**Assignment**: Restate the entries below exactly. Images are not part of the copy.
___ Given information
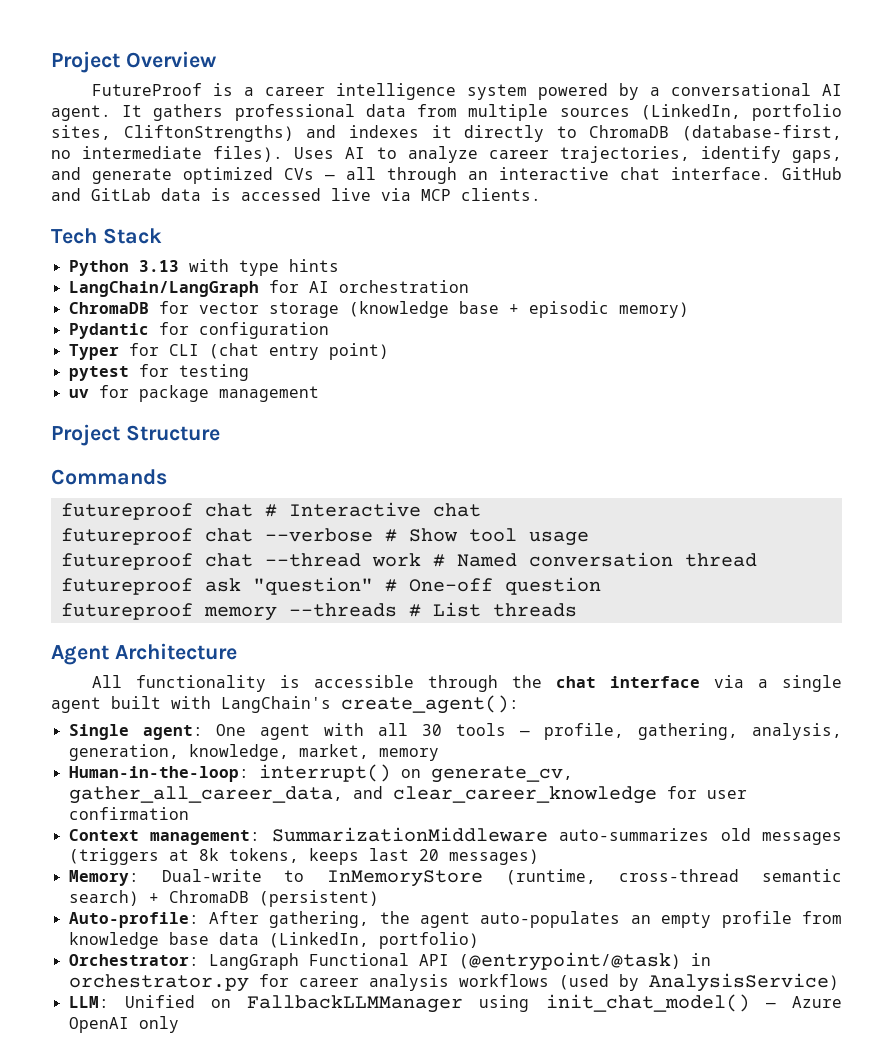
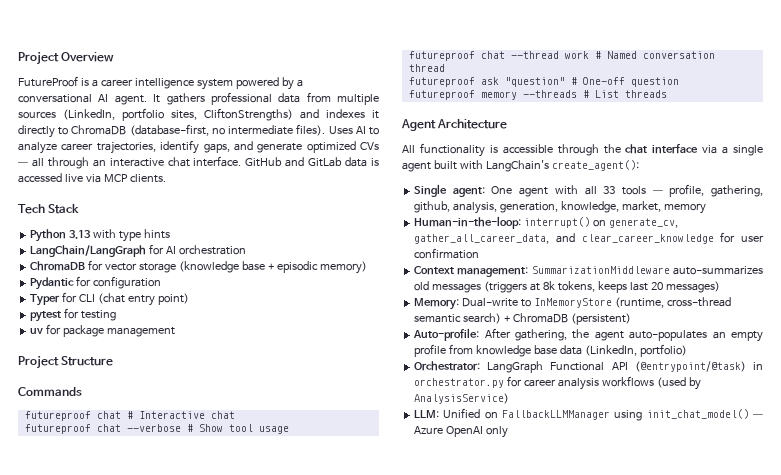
- Single agent: One agent with all 30 tools — profile, gathering, analysis, generation, knowledge, market, memory
+ Single agent: One agent with all 33 tools — profile, gathering, github, analysis, generation, knowledge, market, memory

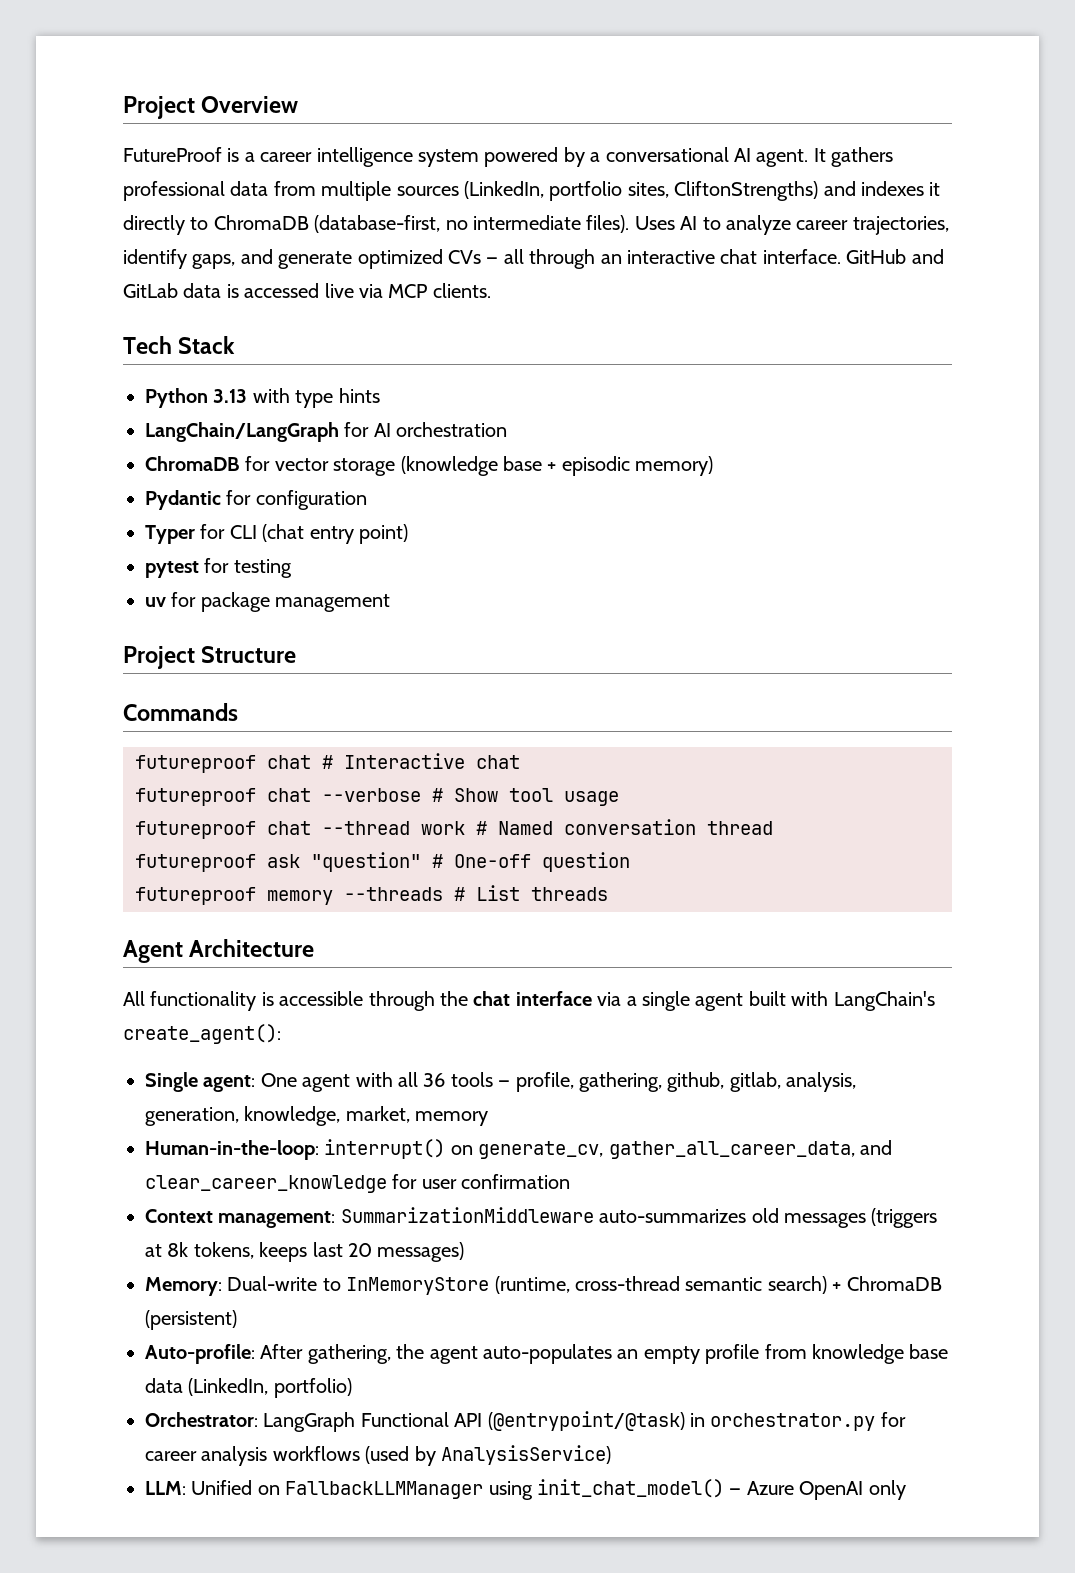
- Single agent: One agent with all 33 tools — profile, gathering, github, analysis, generation, knowledge, market, memory
+ Single agent: One agent with all 36 tools — profile, gathering, github, gitlab, analysis, generation, knowledge, market, memory

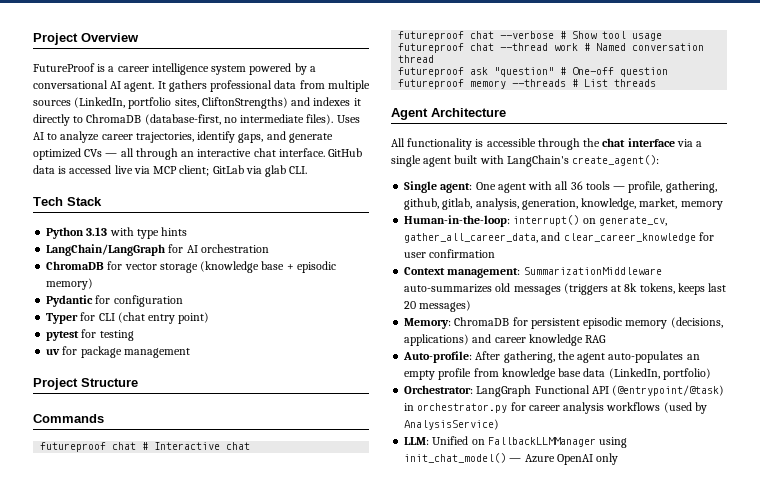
- GitHub and GitLab data is accessed live via MCP clients.
+ GitHub data is accessed live via MCP client; GitLab via glab CLI.
- Memory: Dual-write to InMemoryStore (runtime, cross-thread semantic search) + ChromaDB (persistent)
+ Memory: ChromaDB for persistent episodic memory (decisions, applications) and career knowledge RAG

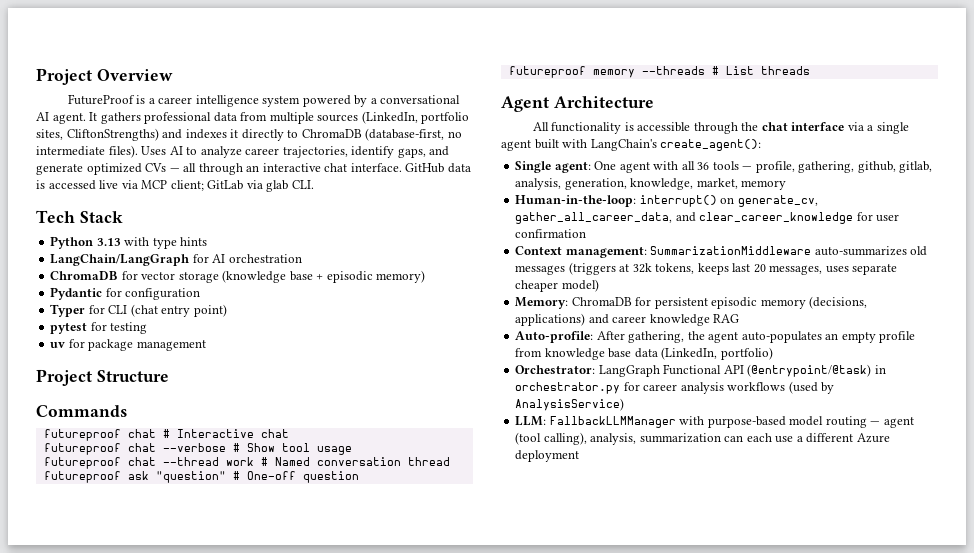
- Context management: SummarizationMiddleware auto-summarizes old messages (triggers at 8k tokens, keeps last 20 messages)
+ Context management: SummarizationMiddleware auto-summarizes old messages (triggers at 32k tokens, keeps last 20 messages, uses separate cheaper model)
- LLM: Unified on FallbackLLMManager using init_chat_model() — Azure OpenAI only
+ LLM: FallbackLLMManager with purpose-based model routing — agent (tool calling), analysis, summarization can each use a different Azure deployment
______
**Problem solution**:
- Single agent: One agent with all 30 tools — profile, gathering, analysis, generation, knowledge, market, memory
+ Single agent: One agent with all 33 tools — profile, gathering, github, analysis, generation, knowledge, market, memory

- Single agent: One agent with all 33 tools — profile, gathering, github, analysis, generation, knowledge, market, memory
+ Single agent: One agent with all 36 tools — profile, gathering, github, gitlab, analysis, generation, knowledge, market, memory

- GitHub and GitLab data is accessed live via MCP clients.
+ GitHub data is accessed live via MCP client; GitLab via glab CLI.
- Memory: Dual-write to InMemoryStore (runtime, cross-thread semantic search) + ChromaDB (persistent)
+ Memory: ChromaDB for persistent episodic memory (decisions, applications) and career knowledge RAG

- Context management: SummarizationMiddleware auto-summarizes old messages (triggers at 8k tokens, keeps last 20 messages)
+ Context management: SummarizationMiddleware auto-summarizes old messages (triggers at 32k tokens, keeps last 20 messages, uses separate cheaper model)
- LLM: Unified on FallbackLLMManager using init_chat_model() — Azure OpenAI only
+ LLM: FallbackLLMManager with purpose-based model routing — agent (tool calling), analysis, summarization can each use a different Azure deployment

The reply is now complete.